MAS places Hyperliquid on the "gray list": a warning for the DeFi sector
On June 26, the Monetary Authority of Singapore (MAS) officially added the Hyperliquid platform, as well as the website of the Hyper Foundation, to its "Investor Alert List." This move means that the regulator has identified these services as potentially being mistakenly perceived by users as licensed and regulated entities.
Hyperliquid, a decentralized perpetual exchange (perp-DEX), now appears on the same list as major centralized platforms like KuCoin and Bitget, which were added earlier in the summer. It is important to emphasize that inclusion on this list is not a direct ban on operations or the start of enforcement measures. Rather, it is a signal to the market: the regulator is warning investors about potential risks.
The Hyperliquid team responded promptly to the event, stating that being added to the list does not change the nature of their work. They emphasized that the platform has never claimed to hold a MAS license and should not be regarded as such. "Hyperliquid is public infrastructure. Users hold their own assets, and transactions are processed transparently," the project noted.
This incident is a direct consequence of Singapore's tightening regulatory policy. Recall that in June 2025, MAS introduced a mandatory licensing requirement for all crypto companies providing services within the country, including servicing foreign clients. Adding Hyperliquid to the "gray list" is a clear signal from the regulator that DeFi protocols operating without a license will not remain outside its purview.
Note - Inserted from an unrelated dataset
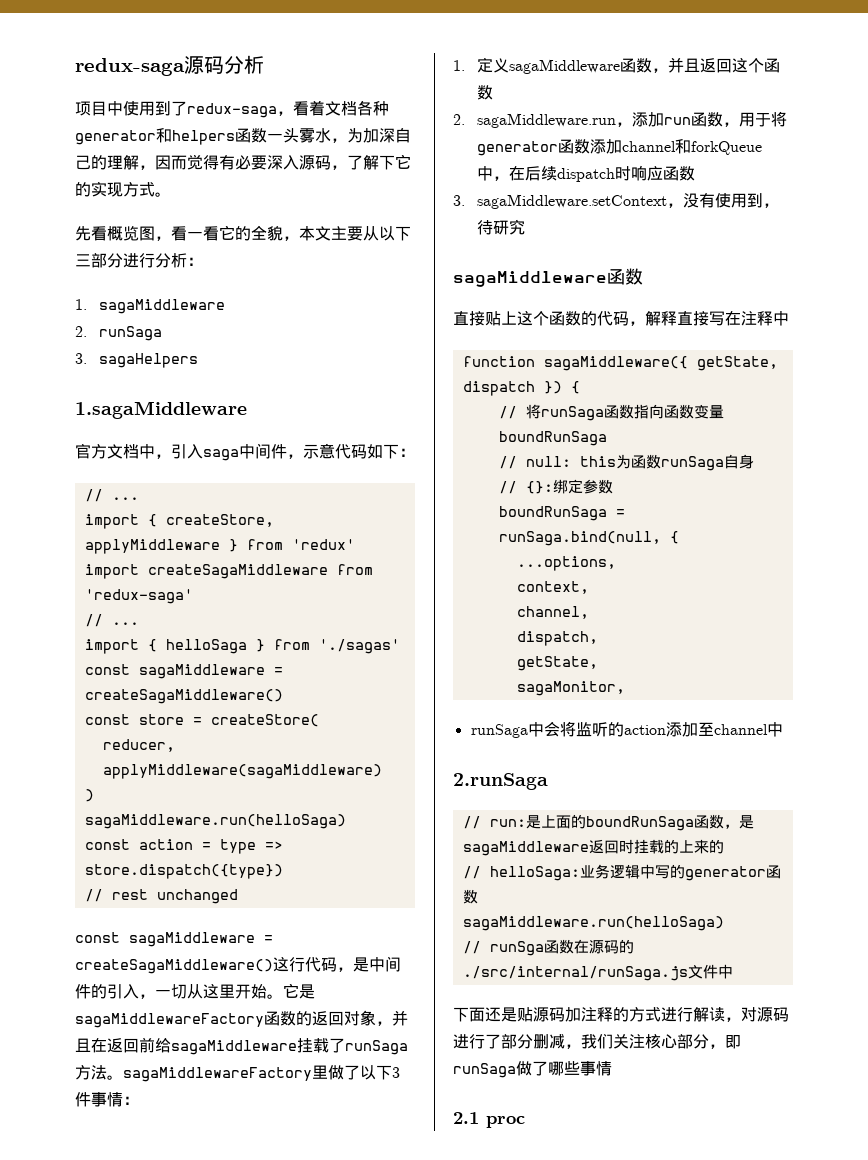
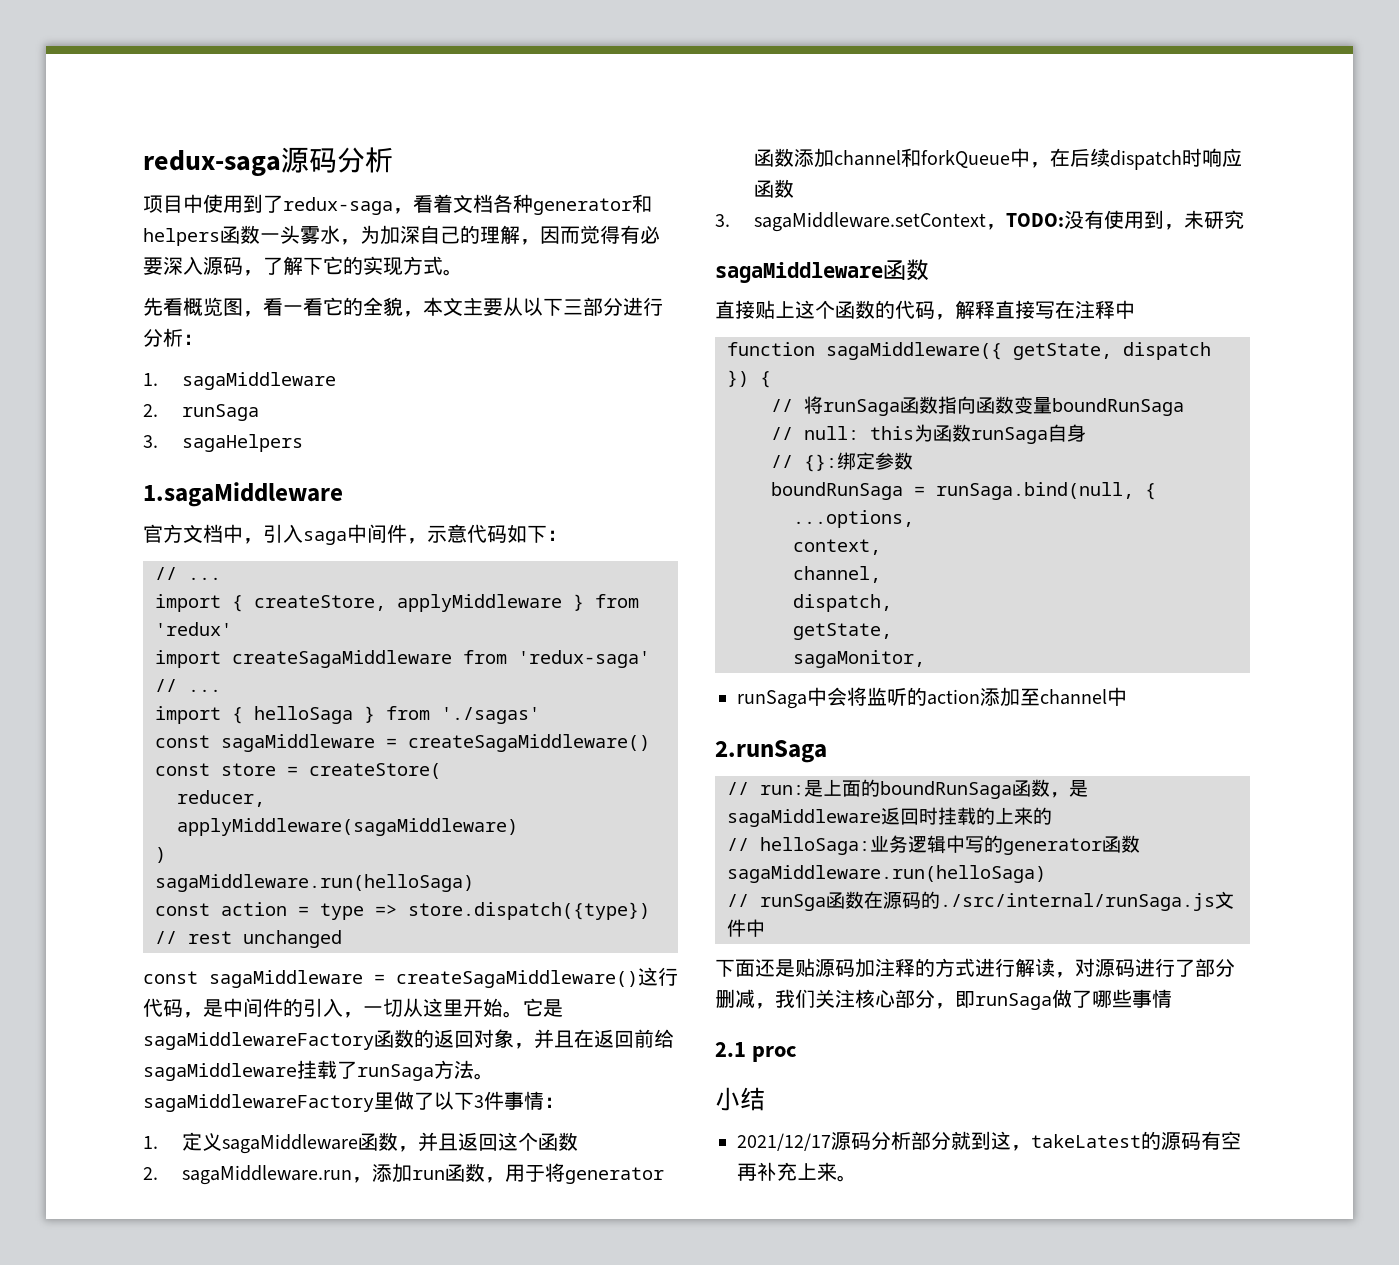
(684, 205) none -> [1005,213,1064,227] TODO:
[477,220,494,235] 待 -> [1183,210,1204,229] 未
(525, 1122) none -> [715,1087,765,1111] [737,1131,1241,1151] [737,1162,857,1182] // 小结 // 2021/12/17源码分析部分就到这，takeLatest的源码有空再补充上来。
My comment: This development is extremely telling. Singapore is consistently building one of the strictest and most transparent regulatory environments in the world. The inclusion of Hyperliquid is not just a bureaucratic formality, but a warning to the entire DeFi sector: "regulatory arbitrage" no longer works. For projects targeting the Asian market, obtaining the appropriate license is becoming not just a recommendation, but a matter of survival.